A verbatim printing of the entries that follow is needed; pictures must not appear in it.

##### GIVEN INFORMATION #####

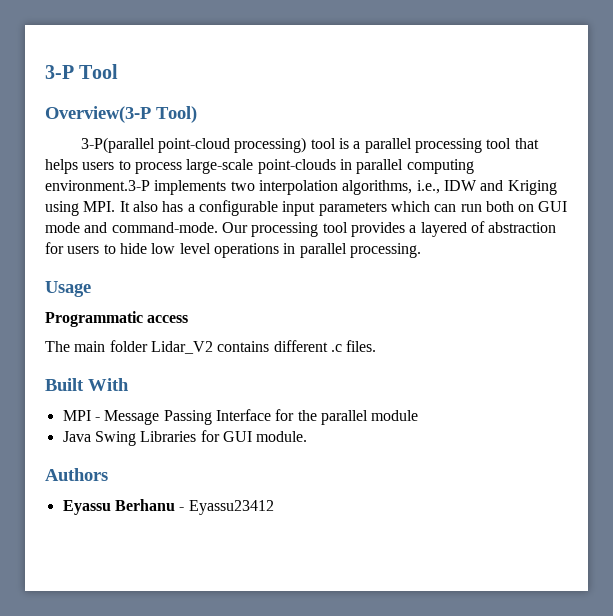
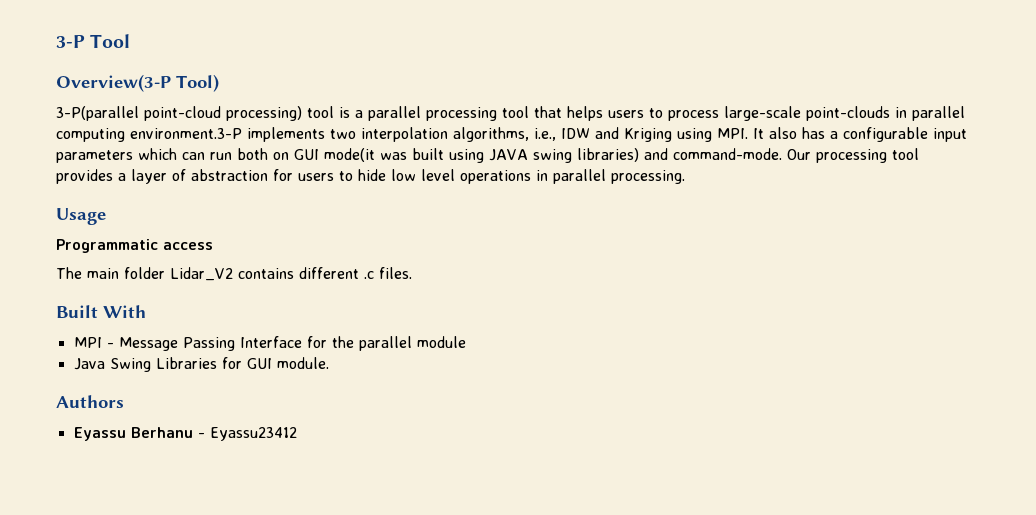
- 3-P(parallel point-cloud processing) tool is a parallel processing tool that helps users to process large-scale point-clouds in parallel computing environment.3-P implements two interpolation algorithms, i.e., IDW and Kriging using MPI. It also has a configurable input parameters which can run both on GUI mode and command-mode.
+ 3-P(parallel point-cloud processing) tool is a parallel processing tool that helps users to process large-scale point-clouds in parallel computing environment.3-P implements two interpolation algorithms, i.e., IDW and Kriging using MPI. It also has a configurable input parameters which can run both on GUI mode(it was built using JAVA swing libraries) and command-mode.
- Our processing tool provides a layered of abstraction for users to hide low level operations in parallel processing.
+ Our processing tool provides a layer of abstraction for users to hide low level operations in parallel processing.

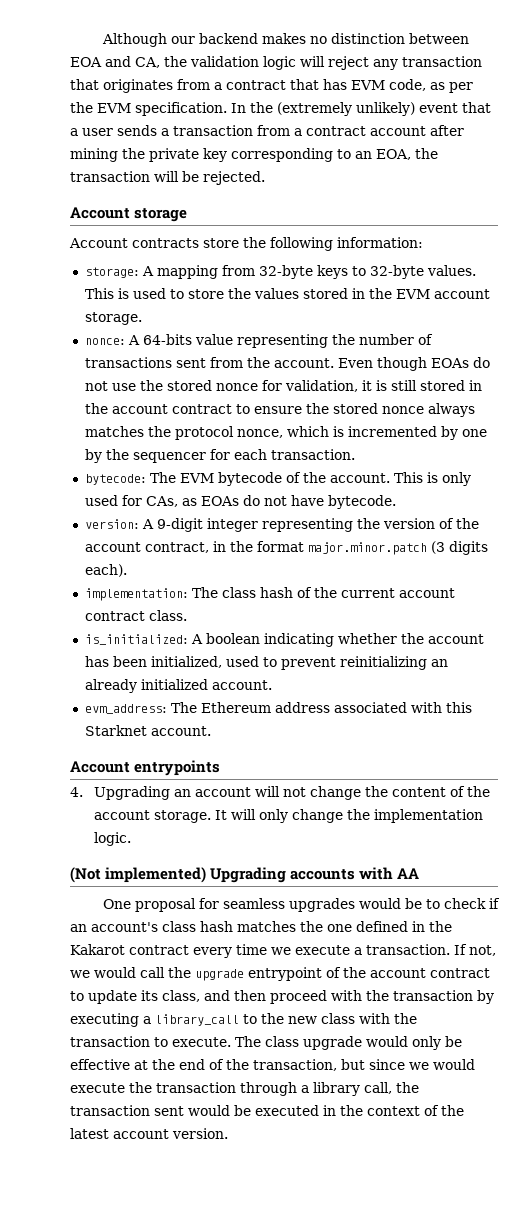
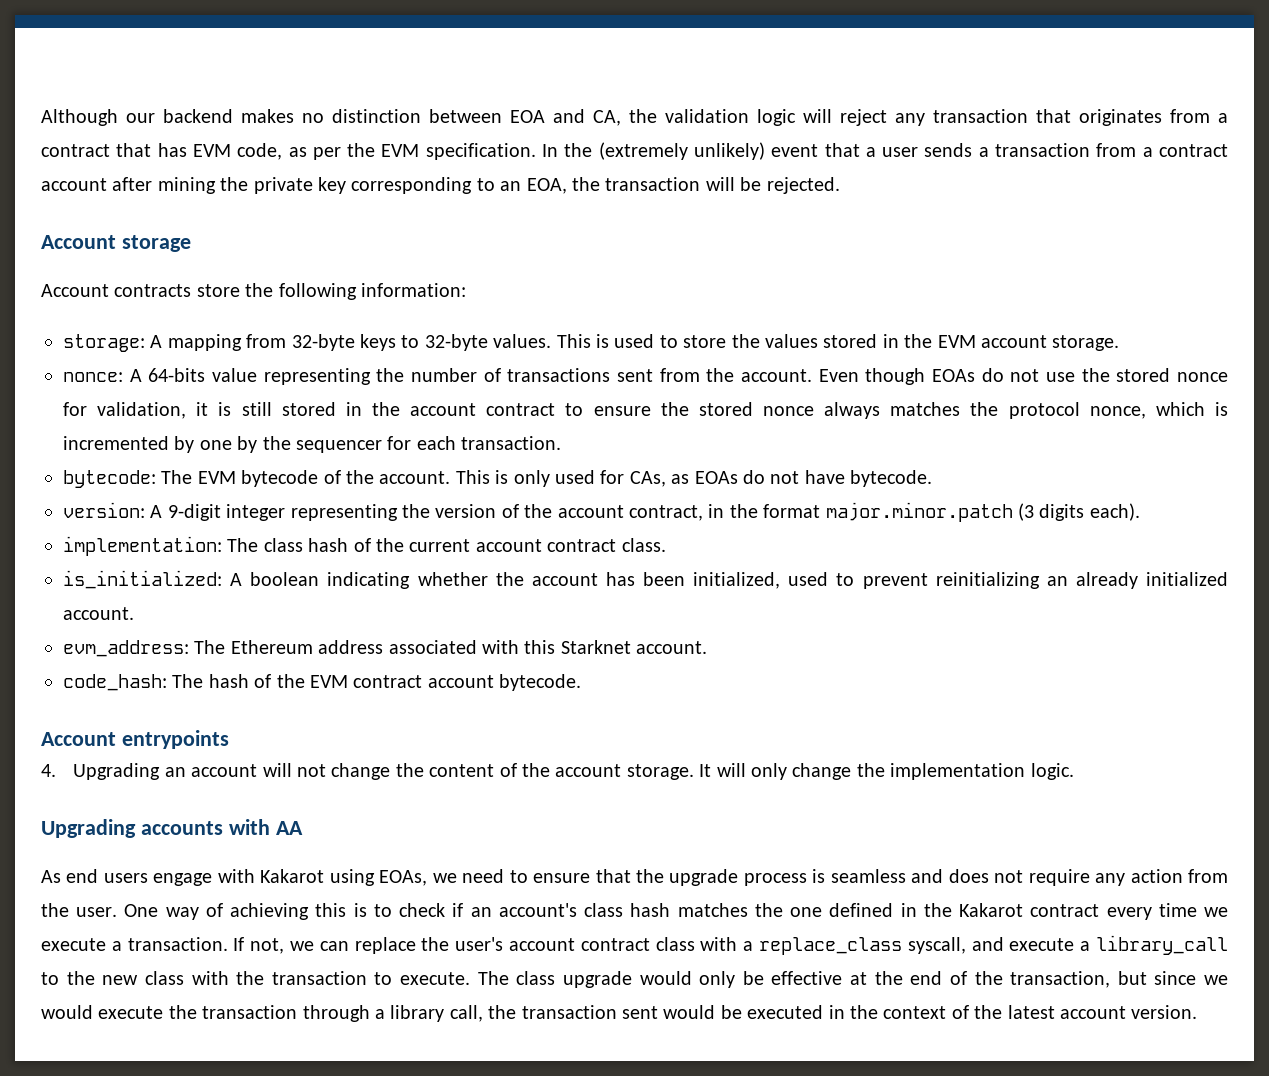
+ code_hash: The hash of the EVM contract account bytecode.
- (Not implemented) Upgrading accounts with AA
+ Upgrading accounts with AA
- One proposal for seamless upgrades would be to check if an account's class hash matches the one defined in the Kakarot contract every time we execute a transaction.
+ As end users engage with Kakarot using EOAs, we need to ensure that the upgrade process is seamless and does not require any action from the user. One way of achieving this is to check if an account's class hash matches the one defined in the Kakarot contract every time we execute a transaction.
- If not, we would call the upgrade entrypoint of the account contract to update its class, and then proceed with the transaction by executing a library_call to the new class with the transaction to execute.
+ If not, we can replace the user's account contract class with a replace_class syscall, and execute a library_call to the new class with the transaction to execute.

#####

[YOUR RESPONSE]
- 3-P(parallel point-cloud processing) tool is a parallel processing tool that helps users to process large-scale point-clouds in parallel computing environment.3-P implements two interpolation algorithms, i.e., IDW and Kriging using MPI. It also has a configurable input parameters which can run both on GUI mode and command-mode.
+ 3-P(parallel point-cloud processing) tool is a parallel processing tool that helps users to process large-scale point-clouds in parallel computing environment.3-P implements two interpolation algorithms, i.e., IDW and Kriging using MPI. It also has a configurable input parameters which can run both on GUI mode(it was built using JAVA swing libraries) and command-mode.
- Our processing tool provides a layered of abstraction for users to hide low level operations in parallel processing.
+ Our processing tool provides a layer of abstraction for users to hide low level operations in parallel processing.

+ code_hash: The hash of the EVM contract account bytecode.
- (Not implemented) Upgrading accounts with AA
+ Upgrading accounts with AA
- One proposal for seamless upgrades would be to check if an account's class hash matches the one defined in the Kakarot contract every time we execute a transaction.
+ As end users engage with Kakarot using EOAs, we need to ensure that the upgrade process is seamless and does not require any action from the user. One way of achieving this is to check if an account's class hash matches the one defined in the Kakarot contract every time we execute a transaction.
- If not, we would call the upgrade entrypoint of the account contract to update its class, and then proceed with the transaction by executing a library_call to the new class with the transaction to execute.
+ If not, we can replace the user's account contract class with a replace_class syscall, and execute a library_call to the new class with the transaction to execute.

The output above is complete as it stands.